### Information provided
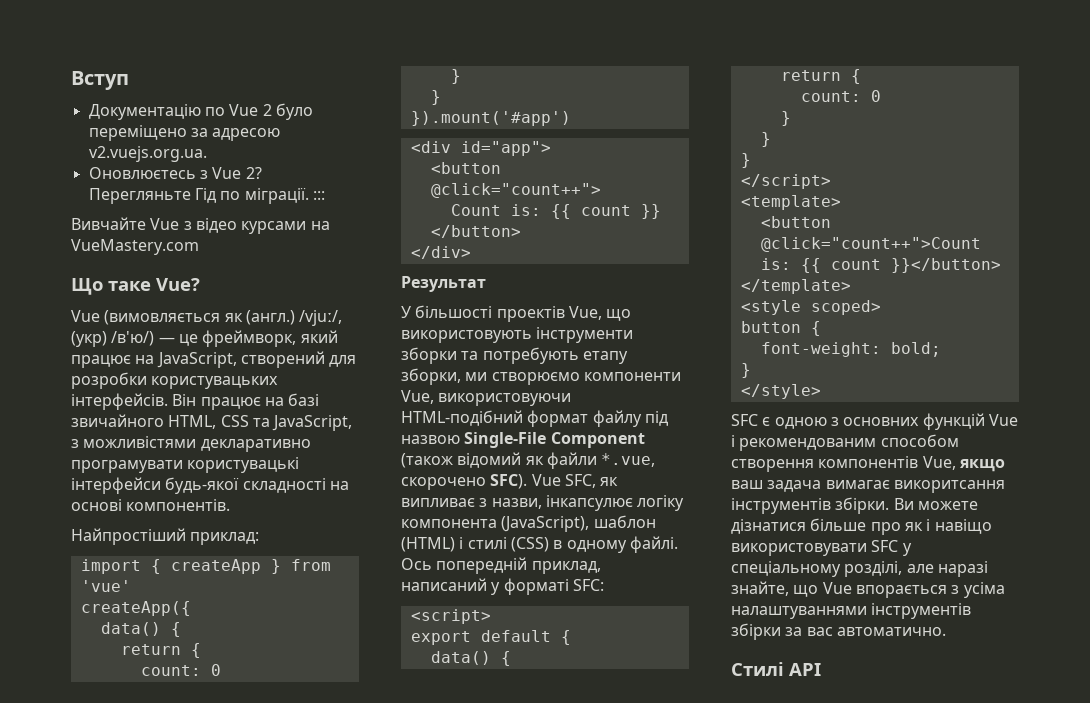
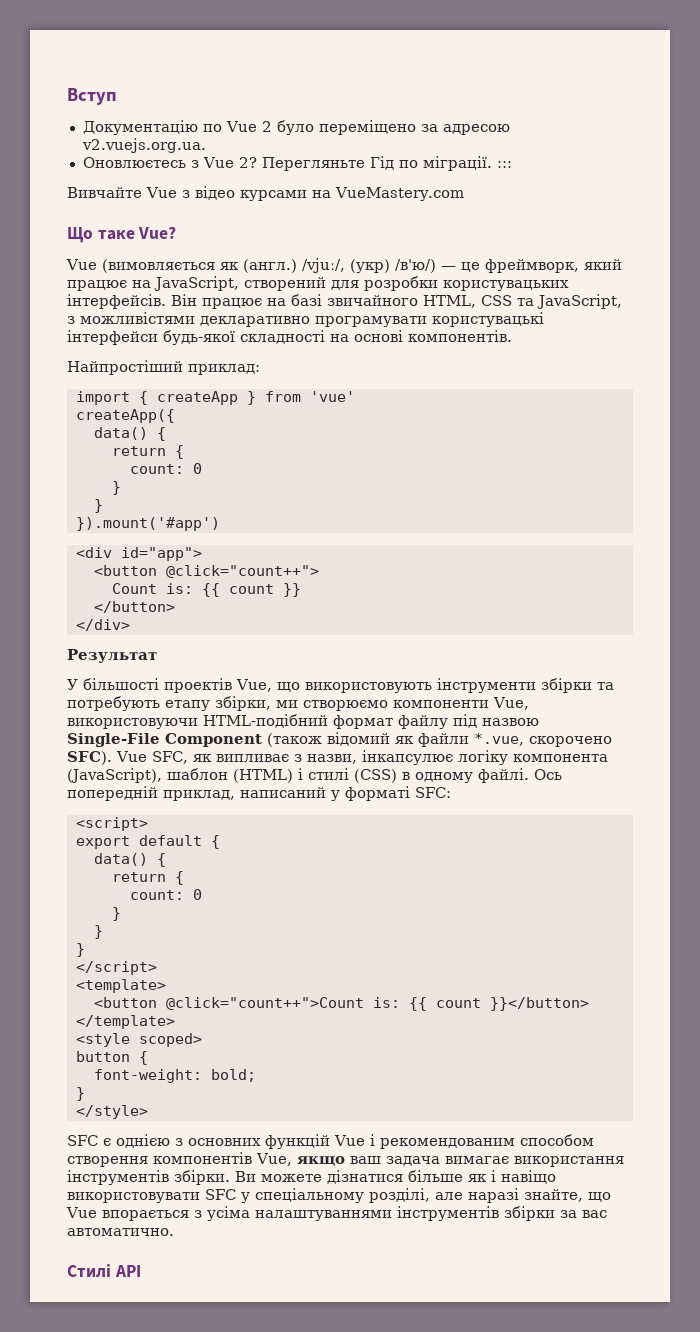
[401,347,457,364] зборки -> [540,678,592,693] збірки
[401,368,461,385] зборки, -> [215,696,271,711] збірки,
[774,417,827,429] одною -> [116,1134,170,1148] однією
[893,480,1005,493] викоритсання -> [513,1156,624,1167] використання
[870,522,901,535] про -> (463, 1176) none

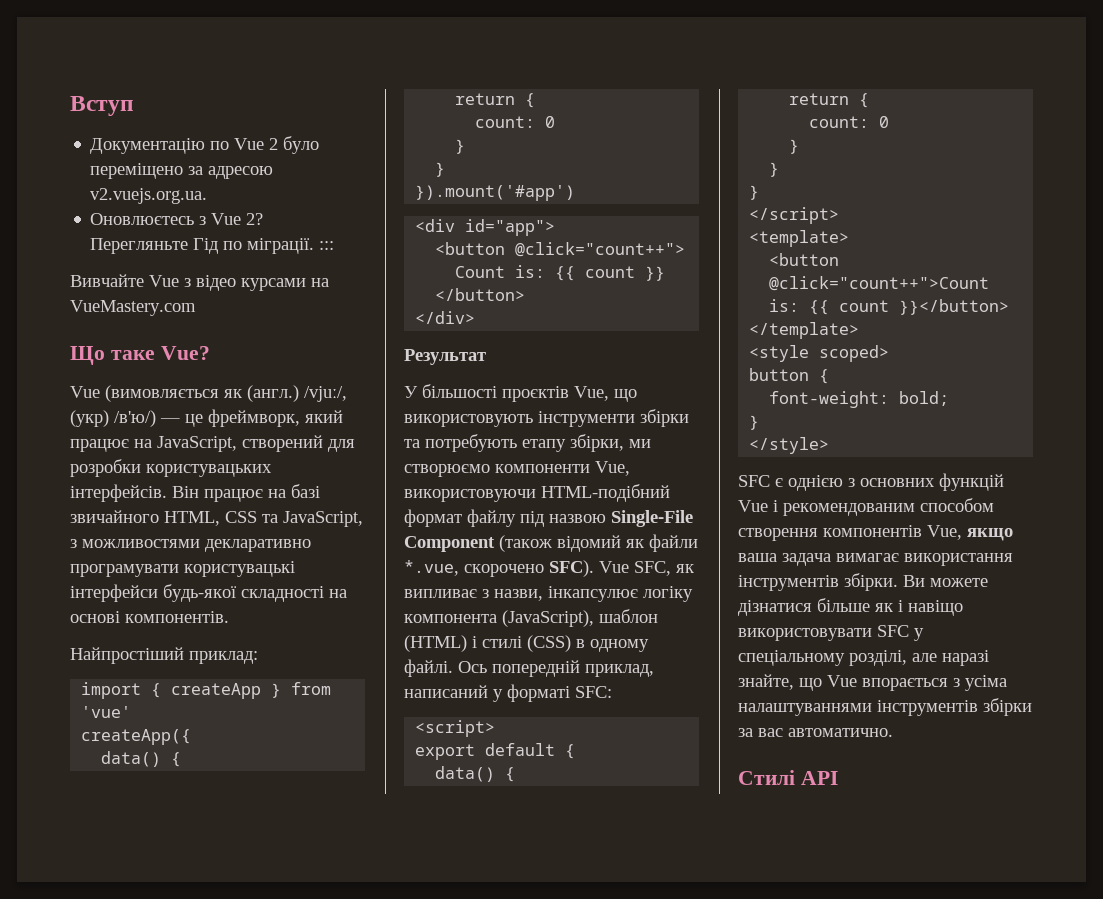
[80,312,195,324] можливістями -> [82,539,200,548] можливостями
[164,678,232,693] проектів -> [502,386,569,402] проєктів
[349,1156,381,1164] ваш -> [738,553,777,562] ваша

### Task to complete
Give back each of the records above word for word, apart from the pictures.

### Output of the task
[401,347,457,364] зборки -> [540,678,592,693] збірки
[401,368,461,385] зборки, -> [215,696,271,711] збірки,
[774,417,827,429] одною -> [116,1134,170,1148] однією
[893,480,1005,493] викоритсання -> [513,1156,624,1167] використання
[870,522,901,535] про -> (463, 1176) none

[80,312,195,324] можливістями -> [82,539,200,548] можливостями
[164,678,232,693] проектів -> [502,386,569,402] проєктів
[349,1156,381,1164] ваш -> [738,553,777,562] ваша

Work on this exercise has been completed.